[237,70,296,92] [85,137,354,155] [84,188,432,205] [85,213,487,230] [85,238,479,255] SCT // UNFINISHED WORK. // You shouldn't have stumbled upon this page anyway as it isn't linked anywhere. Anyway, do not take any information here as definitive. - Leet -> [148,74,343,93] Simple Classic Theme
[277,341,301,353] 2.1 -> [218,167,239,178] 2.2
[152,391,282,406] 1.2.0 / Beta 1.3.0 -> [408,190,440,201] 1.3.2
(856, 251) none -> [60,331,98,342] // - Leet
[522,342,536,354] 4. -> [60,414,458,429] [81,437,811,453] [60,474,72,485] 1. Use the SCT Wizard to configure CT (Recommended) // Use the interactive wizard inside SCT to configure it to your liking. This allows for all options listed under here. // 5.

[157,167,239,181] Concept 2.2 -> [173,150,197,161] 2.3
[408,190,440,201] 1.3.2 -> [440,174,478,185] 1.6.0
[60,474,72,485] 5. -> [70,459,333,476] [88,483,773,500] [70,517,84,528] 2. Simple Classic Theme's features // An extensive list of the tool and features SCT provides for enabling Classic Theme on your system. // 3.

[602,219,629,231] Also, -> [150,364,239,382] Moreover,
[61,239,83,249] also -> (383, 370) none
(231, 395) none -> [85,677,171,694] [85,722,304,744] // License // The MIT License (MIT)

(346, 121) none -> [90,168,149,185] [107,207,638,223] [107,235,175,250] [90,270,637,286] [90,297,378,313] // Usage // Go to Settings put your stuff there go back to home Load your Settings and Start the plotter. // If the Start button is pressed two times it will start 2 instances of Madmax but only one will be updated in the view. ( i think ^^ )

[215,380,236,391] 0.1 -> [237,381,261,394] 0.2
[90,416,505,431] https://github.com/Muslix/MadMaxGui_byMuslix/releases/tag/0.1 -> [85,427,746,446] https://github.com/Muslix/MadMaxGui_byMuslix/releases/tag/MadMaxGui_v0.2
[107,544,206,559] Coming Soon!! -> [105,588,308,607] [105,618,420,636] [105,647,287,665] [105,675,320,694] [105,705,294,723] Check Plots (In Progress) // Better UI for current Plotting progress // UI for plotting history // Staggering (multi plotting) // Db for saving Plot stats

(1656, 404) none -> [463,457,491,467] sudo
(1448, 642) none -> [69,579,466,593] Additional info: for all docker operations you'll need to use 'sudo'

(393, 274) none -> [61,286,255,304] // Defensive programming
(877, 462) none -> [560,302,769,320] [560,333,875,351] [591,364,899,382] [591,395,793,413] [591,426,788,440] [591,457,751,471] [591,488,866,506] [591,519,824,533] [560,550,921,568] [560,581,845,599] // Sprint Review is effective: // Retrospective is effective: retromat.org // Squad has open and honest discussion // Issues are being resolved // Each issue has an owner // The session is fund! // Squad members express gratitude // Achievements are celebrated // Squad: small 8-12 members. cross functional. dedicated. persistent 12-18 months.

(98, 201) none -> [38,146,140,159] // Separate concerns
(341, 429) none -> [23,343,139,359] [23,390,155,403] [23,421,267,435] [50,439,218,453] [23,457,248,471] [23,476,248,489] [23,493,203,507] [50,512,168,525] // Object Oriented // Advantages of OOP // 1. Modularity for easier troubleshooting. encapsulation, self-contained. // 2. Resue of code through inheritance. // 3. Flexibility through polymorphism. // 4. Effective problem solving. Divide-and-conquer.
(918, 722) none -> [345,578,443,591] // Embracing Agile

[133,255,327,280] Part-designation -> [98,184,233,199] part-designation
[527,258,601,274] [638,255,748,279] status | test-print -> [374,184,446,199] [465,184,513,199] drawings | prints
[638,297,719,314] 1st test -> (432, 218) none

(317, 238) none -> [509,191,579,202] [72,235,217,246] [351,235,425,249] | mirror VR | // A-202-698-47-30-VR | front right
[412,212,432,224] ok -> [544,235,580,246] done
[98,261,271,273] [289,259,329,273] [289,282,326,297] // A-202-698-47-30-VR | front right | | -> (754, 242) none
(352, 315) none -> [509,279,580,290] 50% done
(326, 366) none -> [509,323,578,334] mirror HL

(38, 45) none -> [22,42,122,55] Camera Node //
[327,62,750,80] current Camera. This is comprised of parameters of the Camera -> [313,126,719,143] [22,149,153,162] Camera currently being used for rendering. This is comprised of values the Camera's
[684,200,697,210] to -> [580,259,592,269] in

◆ EXERCISE DESCRIPTION ◆
Check each line of the listing above for the string "done" and return those that contain it.

◆ TASK SOLUTION ◆
[412,212,432,224] ok -> [544,235,580,246] done
(352, 315) none -> [509,279,580,290] 50% done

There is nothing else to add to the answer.